En réponse à la visite éclair du président américain Barack Obama en Afghanistan, les talibans ont attaqué mercredi une résidence occupée par des étrangers près de Kaboul, faisant sept morts. Ils ont également annoncé le lancement d'une grande offensive.
05 août 2015, 16:44
/ Màj. le 20 oct. 2015 à 10:39
Obama était en Afghanistan il y a quelques jours.

Lors de son court passage de nuit, Barack Obama a signé avec son homologue Hamid Karzaï un accord encadrant les conditions d'une présence de soldats américains en Afghanistan jusqu'en 2024. Un texte jugé "illégitime" par les talibans.

Peu après le départ du président américain, les rebelles ont à nouveau mené une attaque meurtrière dans la région de Kaboul, montrant une fois de plus leur capacité à frapper dans une zone censée être sécurisée.

L'attaque a été lancée vers 06h15 locales (03h30 en Suisse) par des rebelles cachés sous des burqas. Ils ont fait exploser une voiture piégée devant un complexe sécurisé où logent notamment des employés de l'ONU, de l'Union européenne et d'ONG, avant d'attaquer les gardes.

Sept victimes

Selon le ministère afghan de l'Intérieur, sept personnes, dont un garde, ont été tués. Au moins six de ces victimes sont afghanes, a-t-il précisé. L'attaque a également blessé 18 personnes, dont huit ont été emmenées à l'hôpital, selon le ministère de la Santé.

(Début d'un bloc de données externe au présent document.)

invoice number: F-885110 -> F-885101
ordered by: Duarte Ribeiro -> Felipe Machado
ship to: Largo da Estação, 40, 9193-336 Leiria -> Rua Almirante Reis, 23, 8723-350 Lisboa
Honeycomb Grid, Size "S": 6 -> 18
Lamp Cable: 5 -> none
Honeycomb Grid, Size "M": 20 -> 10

Vers 10h, la force de l'OTAN en Afghanistan (ISAF) a annoncé que l'assaut avait pris fin et que les trois assaillants avaient été tués.

Les talibans ont revendiqué l'assaut, affirmant que "cette attaque est notre réponse au voyage d'Obama en Afghanistan. Nous voulons lui dire qu'au lieu de signer un accord stratégique, il devrait retirer les soldats d'Afghanistan et laisser les Afghans reconstruire leur pays", a déclaré un porte-parole des talibans.

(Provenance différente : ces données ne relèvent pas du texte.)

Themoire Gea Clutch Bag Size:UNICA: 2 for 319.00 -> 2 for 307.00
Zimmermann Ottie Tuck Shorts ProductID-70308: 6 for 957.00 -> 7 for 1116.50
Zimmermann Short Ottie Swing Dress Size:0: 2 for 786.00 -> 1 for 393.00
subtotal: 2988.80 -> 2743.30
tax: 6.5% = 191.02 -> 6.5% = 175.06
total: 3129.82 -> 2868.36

Un porte-parole de l'OTAN en Afghanistan a déclaré que l'Alliance atlantique avait été informée de plusieurs autres explosions.

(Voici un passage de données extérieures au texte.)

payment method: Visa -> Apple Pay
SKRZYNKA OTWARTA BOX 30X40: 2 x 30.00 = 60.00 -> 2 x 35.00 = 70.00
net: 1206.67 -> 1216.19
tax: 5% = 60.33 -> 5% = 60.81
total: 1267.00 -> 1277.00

"La guerre n'est pas encore finie"

Lors de sa visite de six heures, M. Obama, qui brigue un second mandat de quatre ans, s'est surtout présenté devant ses compatriotes comme un commandant en chef capable de mettre fin à cet interminable conflit. Il s'est toutefois gardé de s'engager sur une date.

Dans un discours aux soldats retransmis en direct par les télévisions américaines de la base aérienne américaine de Bagram, près de Kaboul, M. Obama a promis "un nouveau jour" à ses compatriotes, affirmant que vaincre Al-Qaïda était "désormais à (la) portée" des Etats-Unis. Il a cependant averti que "la guerre n'est pas encore finie".

Les talibans mènent depuis dix ans une tenace rébellion contre le gouvernement pro-occidental de Kaboul et son alliée l'ISAF.

Cette dernière, dirigée par les Etats-Unis et composée à plus des deux tiers de soldats américains, compte également des contingents d'une quarantaine de pays et prévoit de retirer toutes ses troupes de combat du pays d'ici la fin 2014, laissant craindre une future guerre civile par la suite.